In the panelled parlour in the abbot's lodge they sat together, the only two people who would ever hear of the offence with which Haluin charged himself, or have the right in private to speak of his confession.
"I have been here only four years," said Radulfus directly, "and know nothing of the circumstances in which Haluin came here. It seems one of his earliest duties here was to help you among the herbs, and there he acquired this knowledge he put to such ill use. Is it certain this draught he concocted could kill? Or may this truly have been a death from fever?"
"If the girl's mother used it on her, she could hardly be mistaken," said Cadfael ruefully. "Yes, I've known hyssop to kill. I was foolish to keep it among my stores, there are other herbs that could take its place.

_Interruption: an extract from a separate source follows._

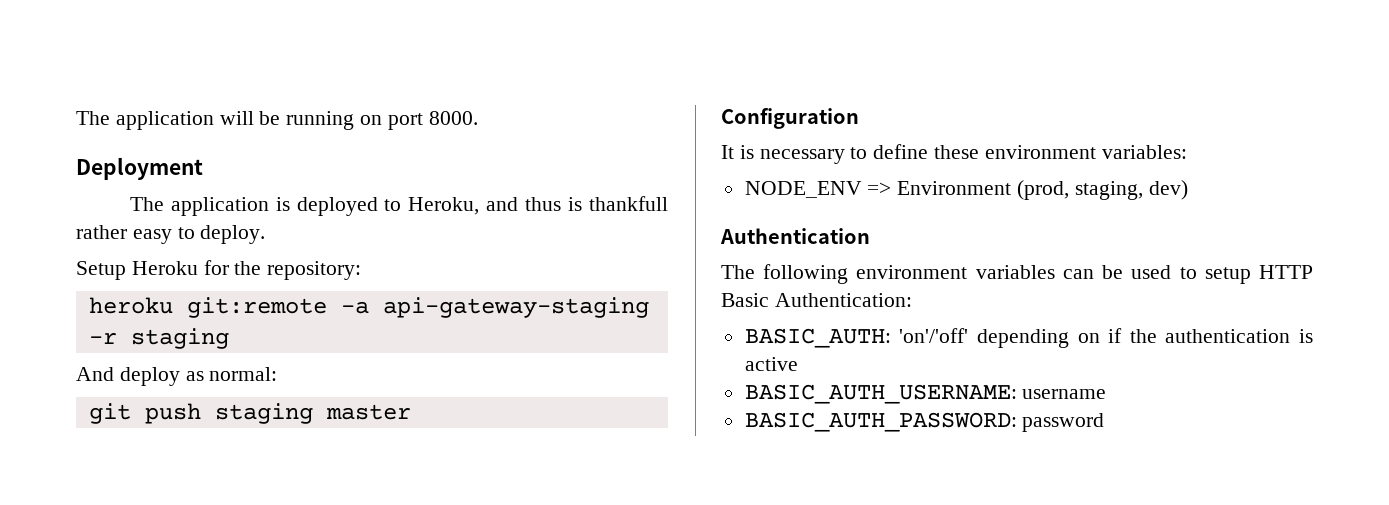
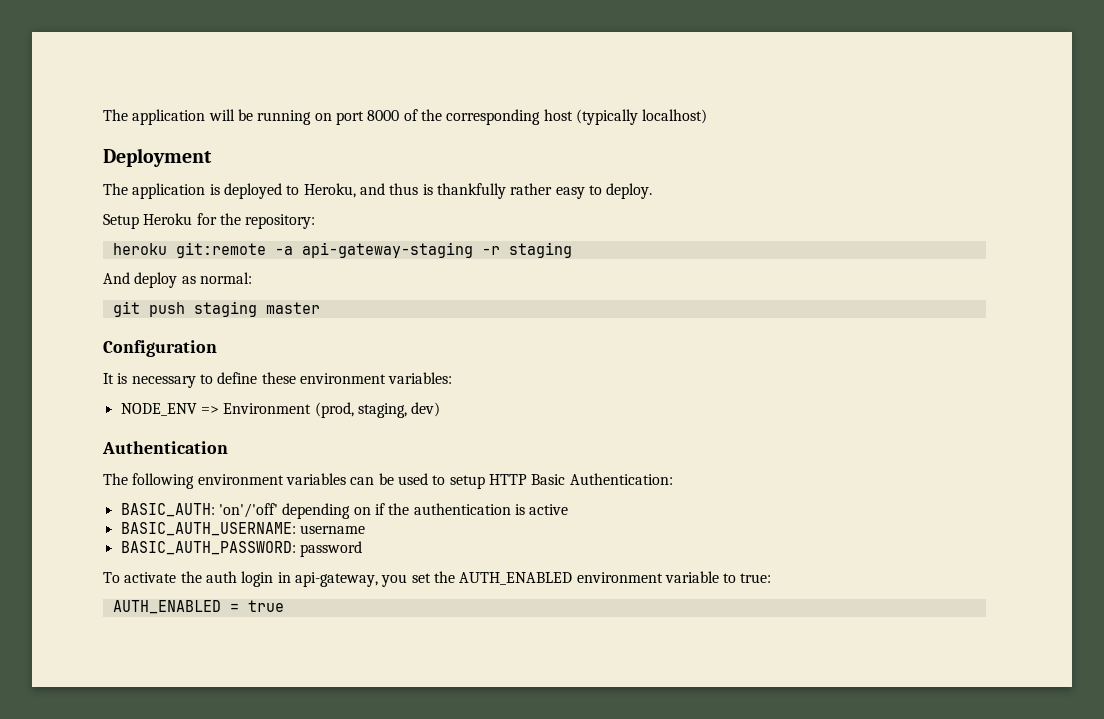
[428,111,478,125] 8000. -> [367,109,708,125] 8000 of the corresponding host (typically localhost)
[589,196,668,211] thankfull -> [436,183,506,199] thankfully
(1105, 422) none -> [103,571,772,587] [112,600,284,614] // To activate the auth login in api-gateway, you set the AUTH_ENABLED environment variable to true: // AUTH_ENABLED = true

But in small doses, both herb and root, dried and powdered, are excellent for the yellow distemper, and useful with horehound against chest troubles, though the blue-flowered kind is milder and better for that. I've known women use it to procure abortion, in great doses that purge to the extreme. Small wonder if sometimes the poor girl dies."
"And this was surely during his novitiate, for he cannot have been here long if this child was his, as he supposes. He can have been only a boy."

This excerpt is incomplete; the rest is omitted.